I've been wearing a Doctor Who one that I inherited from [personal profile] mother_bones, who'd been gifted if and didn't wear it. She said its like David Tennant's coat which makes sense because I'm forever getting compliments on how it looks but it's absolutely useless: it doesn't have outer pockets, it didn't even have buttons until I asked her to add some, but even then the buttonholes are in such ridiculous places so it didn't even keep me dry... I just need a new coat.

Today, I booked a trans-friendly session at a gym for tomorrow morning! I haven't been back to the gym since before the pandemic started, but before that I had gotten a lot out of going to yoga classes and swimming with friends and messing around on the gym machines without much of an idea what I was doing.

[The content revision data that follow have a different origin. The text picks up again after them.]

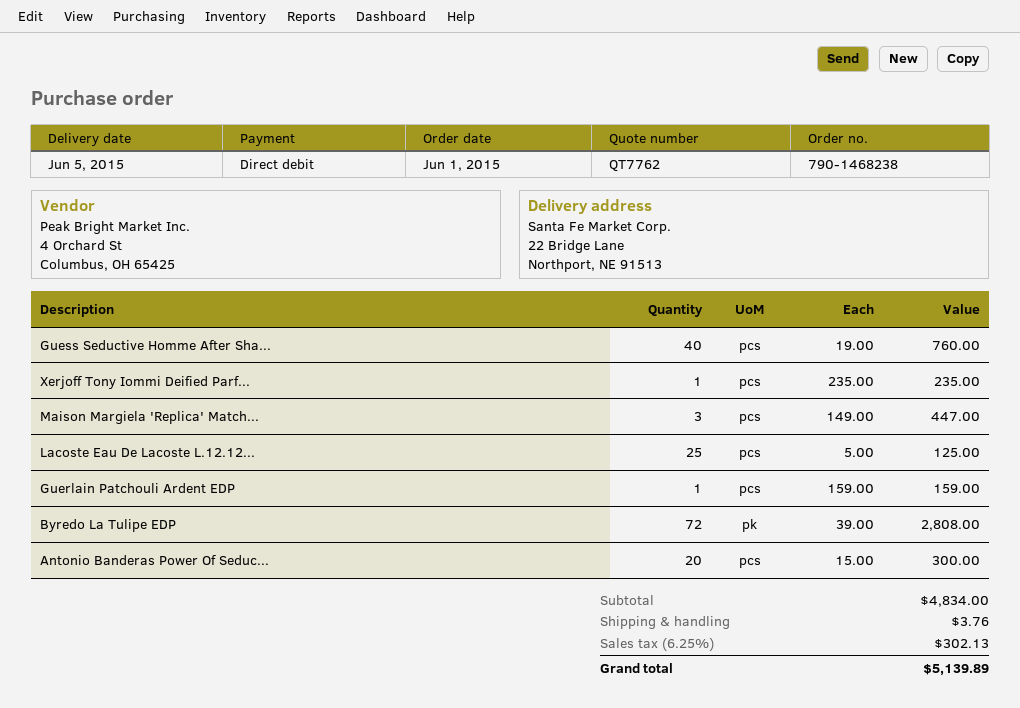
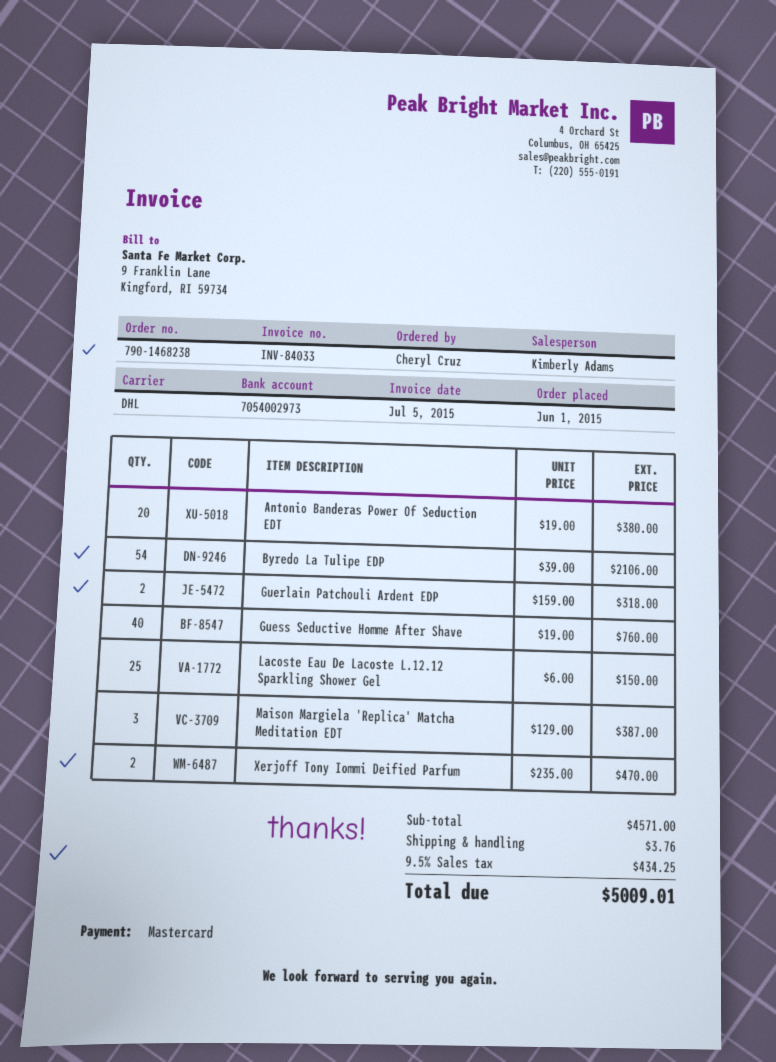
payment method: direct debit -> Mastercard
Xerjoff Tony Iommi Deified Parf...: 1 x 235.00 = 235.00 -> 2 x 235.00 = 470.00
Maison Margiela 'Replica' Match...: 3 x 149.00 = 447.00 -> 3 x 129.00 = 387.00
Lacoste Eau De Lacoste L.12.12...: 25 x 5.00 = 125.00 -> 25 x 6.00 = 150.00
Guerlain Patchouli Ardent EDP: 1 x 159.00 = 159.00 -> 2 x 159.00 = 318.00
Byredo La Tulipe EDP: 72 x 39.00 = 2808.00 -> 54 x 39.00 = 2106.00
Antonio Banderas Power Of Seduc...: 20 x 15.00 = 300.00 -> 20 x 19.00 = 380.00
subtotal: 4834.00 -> 4571.00
tax: 6.25% = 302.13 -> 9.5% = 434.25
total: 5139.89 -> 5009.01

The combination of not feeling as good about swimming during covid, those friends having gotten accustomed to going swimming elsewhere without me, not being sure what happened to my gym membership, not being sure of what kind of exercise would be good for me or how to do it, feeling like the gym I went to had never been great about accessibility and now it's further away to walk to, and gender stuff have made quite the obstacle to going back to the gym. I've never been able to manage it.

But last weekend a friend said he'd been to this. A small session (good for CO2 numbers, hopefully) with a personal trainer (good for not knowing what to do, hopefully better for accessibility as well) that's only for trans people (so my boring gender thoughts about myself should be much less of a problem) seems so perfect in almost every way.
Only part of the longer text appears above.